• **Saved entries**:
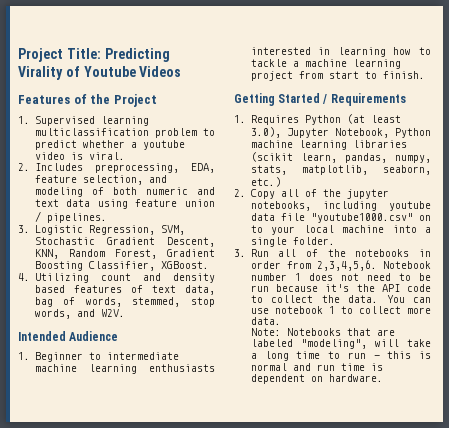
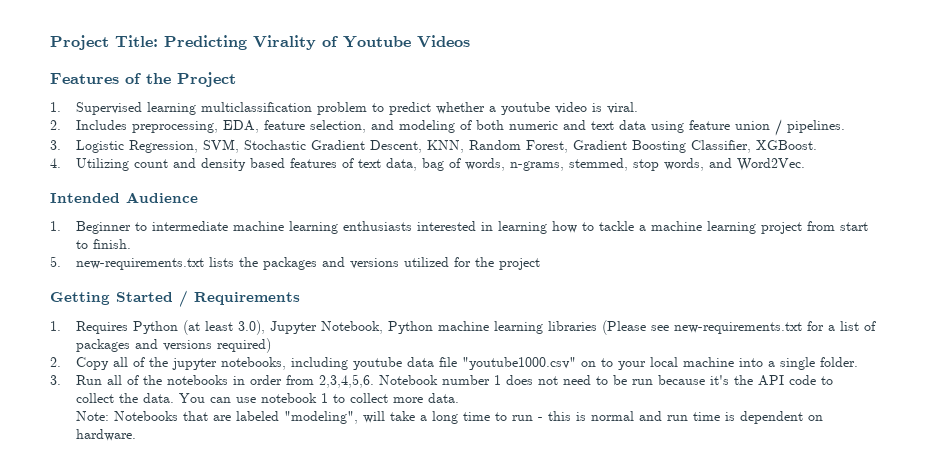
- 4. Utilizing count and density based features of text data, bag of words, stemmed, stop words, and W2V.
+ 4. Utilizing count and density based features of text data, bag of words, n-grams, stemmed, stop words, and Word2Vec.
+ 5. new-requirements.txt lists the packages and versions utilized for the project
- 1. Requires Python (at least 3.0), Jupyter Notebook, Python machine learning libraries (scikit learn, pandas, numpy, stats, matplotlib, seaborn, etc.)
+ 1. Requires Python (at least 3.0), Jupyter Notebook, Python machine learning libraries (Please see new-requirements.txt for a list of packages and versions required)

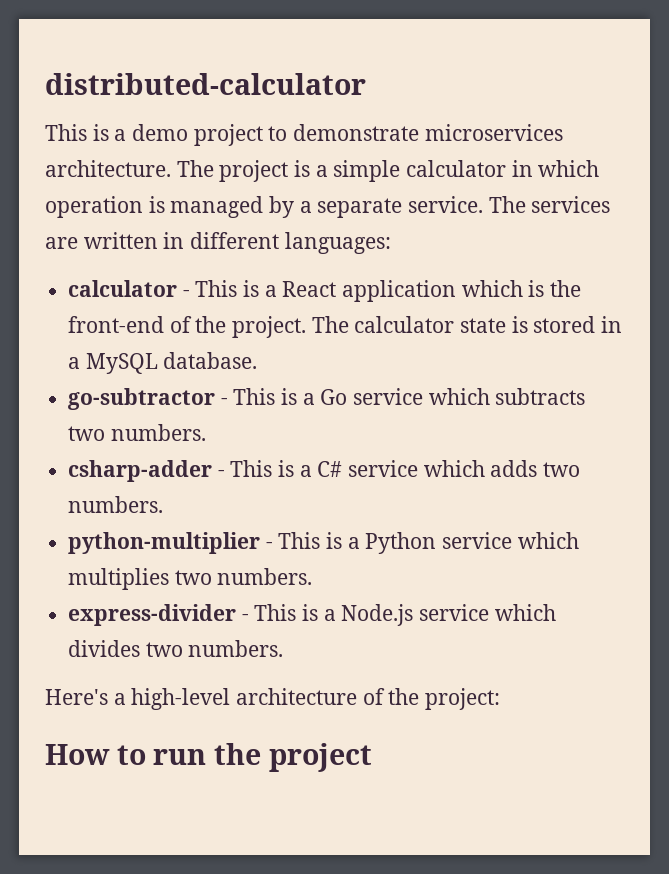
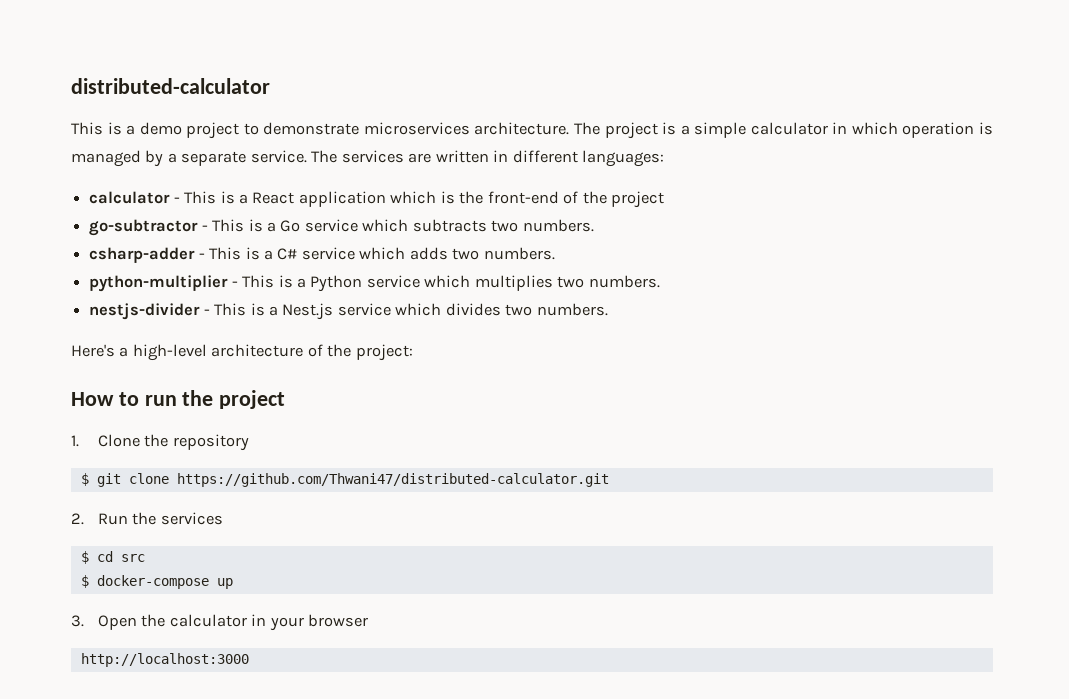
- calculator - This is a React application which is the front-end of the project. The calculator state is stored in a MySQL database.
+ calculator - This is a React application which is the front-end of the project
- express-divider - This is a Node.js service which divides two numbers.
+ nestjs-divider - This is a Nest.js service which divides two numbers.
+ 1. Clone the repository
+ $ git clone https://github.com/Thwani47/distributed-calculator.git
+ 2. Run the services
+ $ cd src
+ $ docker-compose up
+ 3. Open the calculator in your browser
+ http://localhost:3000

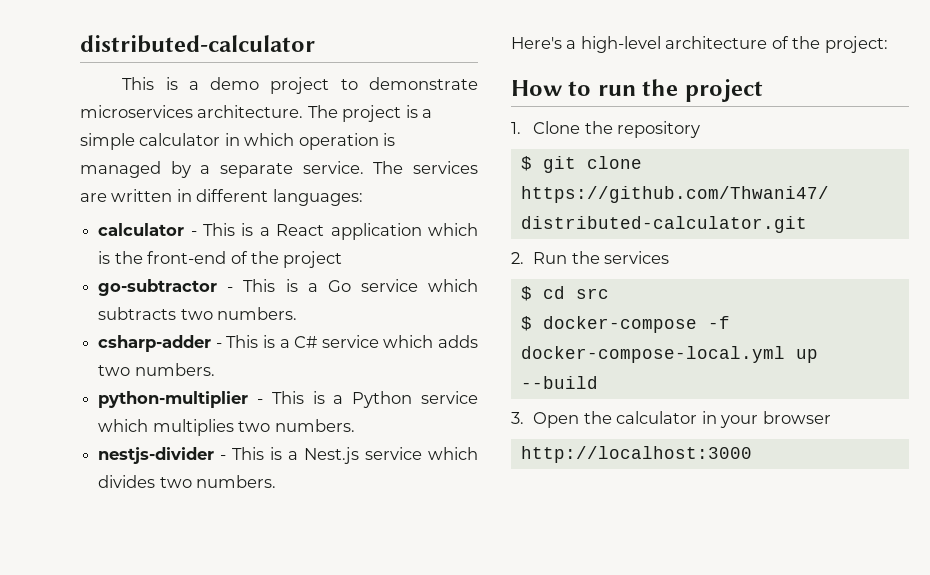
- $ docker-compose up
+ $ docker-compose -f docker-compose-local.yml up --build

• **Brief**:
Spot every line in the entries that includes the word "divider", and copy each one out.

• **Solved problem**:
- express-divider - This is a Node.js service which divides two numbers.
+ nestjs-divider - This is a Nest.js service which divides two numbers.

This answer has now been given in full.